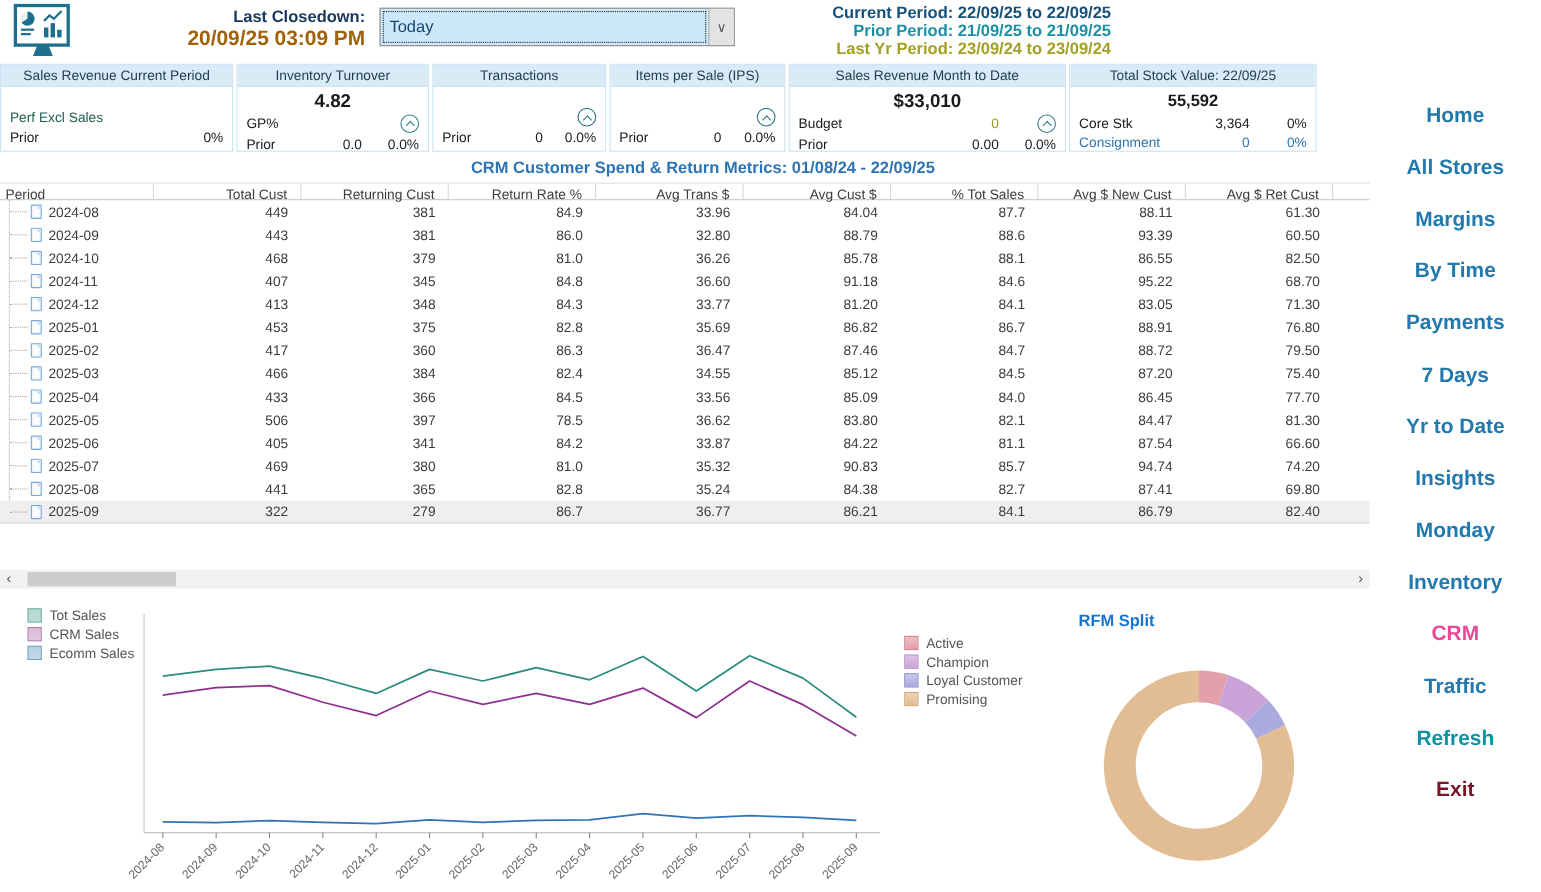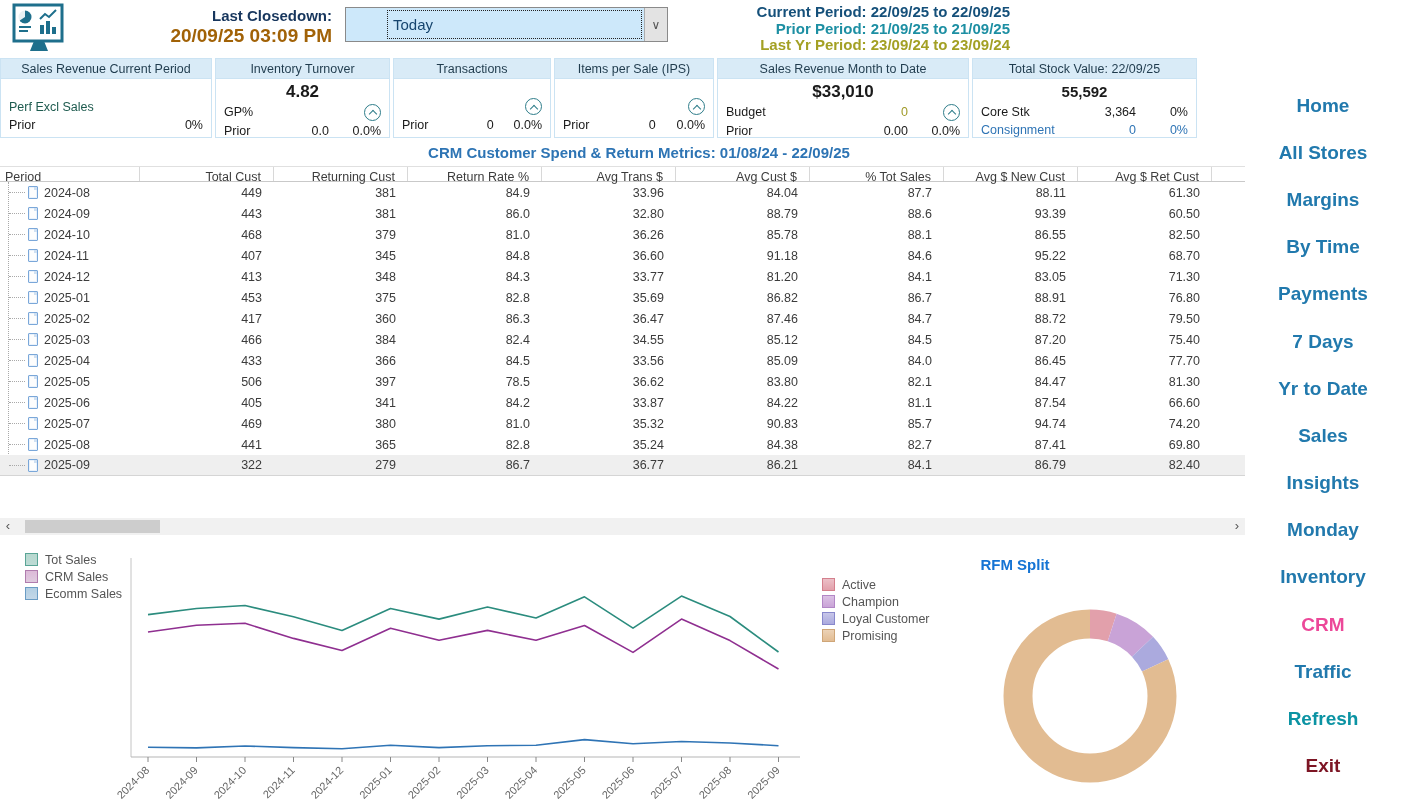--- a/index.html
+++ b/index.html
@@ -6,21 +6,21 @@
   html,body { background:#fff; }
   body { font-family:"Liberation Sans", sans-serif; color:#222; }
   .app { position:relative; width:1401px; height:811px; background:#fff; overflow:hidden; }
 
   
   .logo { position:absolute; left:10px; top:3px; }
   .closedown { position:absolute; left:110px; top:6px; width:222px; text-align:right; line-height:20px; }
   .closedown .lbl { color:#17365d; font-size:15px; font-weight:700; }
   .closedown .val { color:#a16207; font-size:19px; font-weight:700; }
   .select { position:absolute; left:345px; top:7px; width:323px; height:35px; border:1px solid #8a8a8a;
-            background:#cde8fa; display:flex; align-items:center; cursor:pointer;padding-left:39px; }
+            background:#cde8fa; display:flex; align-items:center; cursor:pointer; }
   .select .inner { flex:1; height:100%; display:flex; align-items:center; padding-left:8px;
             outline:1px dotted #222; outline-offset:-3px; color:#16456e; font-size:15px; }
   .select .btn { width:23px; height:100%; background:#e3e3e3; border-left:1px solid #adadad;
             display:flex; align-items:center; justify-content:center; color:#555; font-size:12px; }
   .periods { position:absolute; left:690px; top:4px; width:320px; text-align:right; line-height:16.5px; font-size:15px; font-weight:700; }
   .periods .cur { color:#15507a; }
   .periods .pri { color:#1d8fa3; }
   .periods .lyr { color:#a3a024; }
   .gst-title { position:absolute; right:8px; top:2px; font-size:28px; font-weight:700; color:#3d3d3d; letter-spacing:.5px; }
 
@@ -530,21 +530,20 @@
     </svg>
 
   <div class="sidebar" id="sidebar">
       <div class="nav-item" style="color: rgb(33, 121, 173);">Home</div>
       <div class="nav-item" style="color: rgb(33, 121, 173);">All Stores</div>
       <div class="nav-item" style="color: rgb(33, 121, 173);">Margins</div>
       <div class="nav-item" style="color: rgb(33, 121, 173);">By Time</div>
       <div class="nav-item" style="color: rgb(33, 121, 173);">Payments</div>
       <div class="nav-item" style="color: rgb(33, 121, 173);">7 Days</div>
       <div class="nav-item" style="color: rgb(33, 121, 173);">Yr to Date</div>
-      <div class="nav-item" style="color: rgb(33, 121, 173);">Sales</div>
       <div class="nav-item" style="color: rgb(33, 121, 173);">Insights</div>
       <div class="nav-item" style="color: rgb(33, 121, 173);">Monday</div>
       <div class="nav-item" style="color: rgb(33, 121, 173);">Inventory</div>
       <div class="nav-item" style="color: #ec4899;">CRM</div>
       <div class="nav-item" style="color: rgb(33, 121, 173);">Traffic</div>
       <div class="nav-item" style="color: rgb(11, 147, 163);">Refresh</div>
       <div class="nav-item" style="color: rgb(125, 21, 36);">Exit</div>
     </div>
 
 </div>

> _Exercise directions_
Every line above that includes the word "body" should be listed.

> _Exercise solution_
   html,body { background:#fff; }
   body { font-family:"Liberation Sans", sans-serif; color:#222; }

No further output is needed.